*** Supplied records

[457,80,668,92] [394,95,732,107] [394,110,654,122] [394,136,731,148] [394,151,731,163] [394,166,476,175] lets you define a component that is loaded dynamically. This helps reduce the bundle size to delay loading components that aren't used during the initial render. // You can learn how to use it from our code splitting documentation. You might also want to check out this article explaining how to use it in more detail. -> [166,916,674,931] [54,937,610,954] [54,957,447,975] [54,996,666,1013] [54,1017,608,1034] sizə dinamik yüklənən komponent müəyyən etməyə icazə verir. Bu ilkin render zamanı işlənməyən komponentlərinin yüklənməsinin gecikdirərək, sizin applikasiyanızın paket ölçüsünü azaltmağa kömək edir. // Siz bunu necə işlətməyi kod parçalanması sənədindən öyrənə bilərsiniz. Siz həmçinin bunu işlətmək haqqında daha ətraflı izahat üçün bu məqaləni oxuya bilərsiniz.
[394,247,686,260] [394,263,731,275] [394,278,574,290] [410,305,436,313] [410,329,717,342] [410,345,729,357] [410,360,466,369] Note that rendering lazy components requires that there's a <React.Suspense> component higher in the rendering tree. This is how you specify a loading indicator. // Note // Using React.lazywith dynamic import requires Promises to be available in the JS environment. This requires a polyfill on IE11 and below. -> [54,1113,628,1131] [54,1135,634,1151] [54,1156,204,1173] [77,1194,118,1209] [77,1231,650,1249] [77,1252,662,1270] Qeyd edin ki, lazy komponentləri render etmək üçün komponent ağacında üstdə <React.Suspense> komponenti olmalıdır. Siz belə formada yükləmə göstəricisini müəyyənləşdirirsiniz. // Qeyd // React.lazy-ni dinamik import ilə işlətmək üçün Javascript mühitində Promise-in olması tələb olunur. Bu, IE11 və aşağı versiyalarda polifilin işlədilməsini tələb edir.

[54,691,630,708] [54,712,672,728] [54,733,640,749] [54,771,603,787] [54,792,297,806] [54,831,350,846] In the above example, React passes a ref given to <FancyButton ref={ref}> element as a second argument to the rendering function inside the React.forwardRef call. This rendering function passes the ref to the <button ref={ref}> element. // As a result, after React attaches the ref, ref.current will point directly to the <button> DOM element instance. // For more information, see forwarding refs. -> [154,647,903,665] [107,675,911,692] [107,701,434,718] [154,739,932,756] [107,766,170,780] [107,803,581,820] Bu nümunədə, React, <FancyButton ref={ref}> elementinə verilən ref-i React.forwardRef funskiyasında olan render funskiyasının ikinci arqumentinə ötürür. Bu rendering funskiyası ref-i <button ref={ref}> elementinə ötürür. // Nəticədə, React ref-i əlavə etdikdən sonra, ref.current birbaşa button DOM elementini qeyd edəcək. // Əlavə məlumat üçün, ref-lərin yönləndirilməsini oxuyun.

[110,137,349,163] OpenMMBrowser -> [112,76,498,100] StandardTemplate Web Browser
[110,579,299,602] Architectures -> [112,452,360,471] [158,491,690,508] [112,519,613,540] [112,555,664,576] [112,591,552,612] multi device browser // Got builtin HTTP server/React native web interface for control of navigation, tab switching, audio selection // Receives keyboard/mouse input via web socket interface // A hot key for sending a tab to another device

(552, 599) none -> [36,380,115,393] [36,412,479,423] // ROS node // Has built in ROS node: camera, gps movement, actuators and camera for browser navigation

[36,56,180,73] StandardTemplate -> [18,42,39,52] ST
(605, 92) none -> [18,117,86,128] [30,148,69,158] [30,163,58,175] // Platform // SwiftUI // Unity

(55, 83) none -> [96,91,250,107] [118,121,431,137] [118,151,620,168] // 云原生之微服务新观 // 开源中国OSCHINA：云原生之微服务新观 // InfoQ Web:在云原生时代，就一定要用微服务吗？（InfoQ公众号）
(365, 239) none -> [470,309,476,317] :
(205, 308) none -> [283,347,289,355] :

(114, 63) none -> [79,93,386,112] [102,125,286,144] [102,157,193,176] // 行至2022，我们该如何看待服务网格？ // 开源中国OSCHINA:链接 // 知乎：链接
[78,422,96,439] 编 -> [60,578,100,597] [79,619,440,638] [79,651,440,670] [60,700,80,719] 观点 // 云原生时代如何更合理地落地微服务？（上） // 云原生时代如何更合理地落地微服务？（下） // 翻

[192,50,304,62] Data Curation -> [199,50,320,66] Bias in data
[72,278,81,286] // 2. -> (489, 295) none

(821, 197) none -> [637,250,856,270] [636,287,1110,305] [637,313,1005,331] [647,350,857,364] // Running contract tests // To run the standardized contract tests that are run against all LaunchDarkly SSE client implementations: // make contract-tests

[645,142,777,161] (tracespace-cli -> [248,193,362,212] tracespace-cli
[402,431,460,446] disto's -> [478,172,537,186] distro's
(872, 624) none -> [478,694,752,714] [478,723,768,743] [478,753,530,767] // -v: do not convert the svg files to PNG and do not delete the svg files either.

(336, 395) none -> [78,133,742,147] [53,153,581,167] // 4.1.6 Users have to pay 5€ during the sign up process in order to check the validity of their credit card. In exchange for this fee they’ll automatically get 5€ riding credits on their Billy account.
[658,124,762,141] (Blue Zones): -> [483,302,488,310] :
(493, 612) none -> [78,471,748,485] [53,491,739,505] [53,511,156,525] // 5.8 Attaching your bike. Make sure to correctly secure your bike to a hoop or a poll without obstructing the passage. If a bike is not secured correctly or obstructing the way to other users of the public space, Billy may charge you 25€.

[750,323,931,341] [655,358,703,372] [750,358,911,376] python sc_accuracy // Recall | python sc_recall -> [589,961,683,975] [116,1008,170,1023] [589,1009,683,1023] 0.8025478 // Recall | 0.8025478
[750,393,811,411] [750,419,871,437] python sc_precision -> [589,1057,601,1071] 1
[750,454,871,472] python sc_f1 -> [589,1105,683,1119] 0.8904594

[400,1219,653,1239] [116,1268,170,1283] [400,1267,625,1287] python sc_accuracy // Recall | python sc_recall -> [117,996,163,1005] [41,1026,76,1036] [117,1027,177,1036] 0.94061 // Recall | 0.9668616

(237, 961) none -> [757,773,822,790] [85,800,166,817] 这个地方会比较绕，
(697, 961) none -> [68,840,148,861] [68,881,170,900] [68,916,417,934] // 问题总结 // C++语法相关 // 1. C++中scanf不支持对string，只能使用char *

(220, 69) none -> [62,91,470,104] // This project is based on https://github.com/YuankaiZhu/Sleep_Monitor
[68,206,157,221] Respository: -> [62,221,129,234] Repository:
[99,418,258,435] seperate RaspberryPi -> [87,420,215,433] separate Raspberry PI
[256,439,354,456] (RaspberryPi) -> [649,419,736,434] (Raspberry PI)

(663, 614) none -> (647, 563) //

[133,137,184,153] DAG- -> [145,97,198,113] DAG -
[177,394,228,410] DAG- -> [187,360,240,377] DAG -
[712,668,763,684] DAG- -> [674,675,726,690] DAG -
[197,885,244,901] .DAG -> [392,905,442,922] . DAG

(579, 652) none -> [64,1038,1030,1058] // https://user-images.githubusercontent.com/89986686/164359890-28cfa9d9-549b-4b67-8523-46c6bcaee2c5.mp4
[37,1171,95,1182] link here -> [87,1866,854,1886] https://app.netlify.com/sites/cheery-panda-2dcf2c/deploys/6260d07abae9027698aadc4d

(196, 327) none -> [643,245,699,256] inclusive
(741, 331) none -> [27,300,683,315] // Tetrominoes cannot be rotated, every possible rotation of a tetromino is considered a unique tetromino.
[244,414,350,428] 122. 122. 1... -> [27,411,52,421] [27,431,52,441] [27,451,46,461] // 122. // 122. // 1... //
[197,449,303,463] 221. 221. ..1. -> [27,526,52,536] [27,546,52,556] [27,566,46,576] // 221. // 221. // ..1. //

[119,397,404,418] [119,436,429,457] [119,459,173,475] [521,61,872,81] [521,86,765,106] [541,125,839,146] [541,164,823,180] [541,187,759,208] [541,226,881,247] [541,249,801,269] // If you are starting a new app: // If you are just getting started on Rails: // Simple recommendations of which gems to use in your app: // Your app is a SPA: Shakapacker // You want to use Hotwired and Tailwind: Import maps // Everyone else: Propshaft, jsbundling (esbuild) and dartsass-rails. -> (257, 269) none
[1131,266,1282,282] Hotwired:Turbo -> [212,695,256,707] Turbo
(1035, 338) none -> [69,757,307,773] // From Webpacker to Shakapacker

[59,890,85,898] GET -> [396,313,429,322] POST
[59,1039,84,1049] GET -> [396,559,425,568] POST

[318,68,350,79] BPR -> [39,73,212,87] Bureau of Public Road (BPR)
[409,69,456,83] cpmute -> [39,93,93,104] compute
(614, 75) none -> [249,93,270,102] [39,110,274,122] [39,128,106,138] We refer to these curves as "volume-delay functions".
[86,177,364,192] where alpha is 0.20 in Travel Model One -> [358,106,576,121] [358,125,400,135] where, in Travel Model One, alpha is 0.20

******

What lines in the entries above hold "RaspberryPi"? Copy every one.

[99,418,258,435] seperate RaspberryPi -> [87,420,215,433] separate Raspberry PI
[256,439,354,456] (RaspberryPi) -> [649,419,736,434] (Raspberry PI)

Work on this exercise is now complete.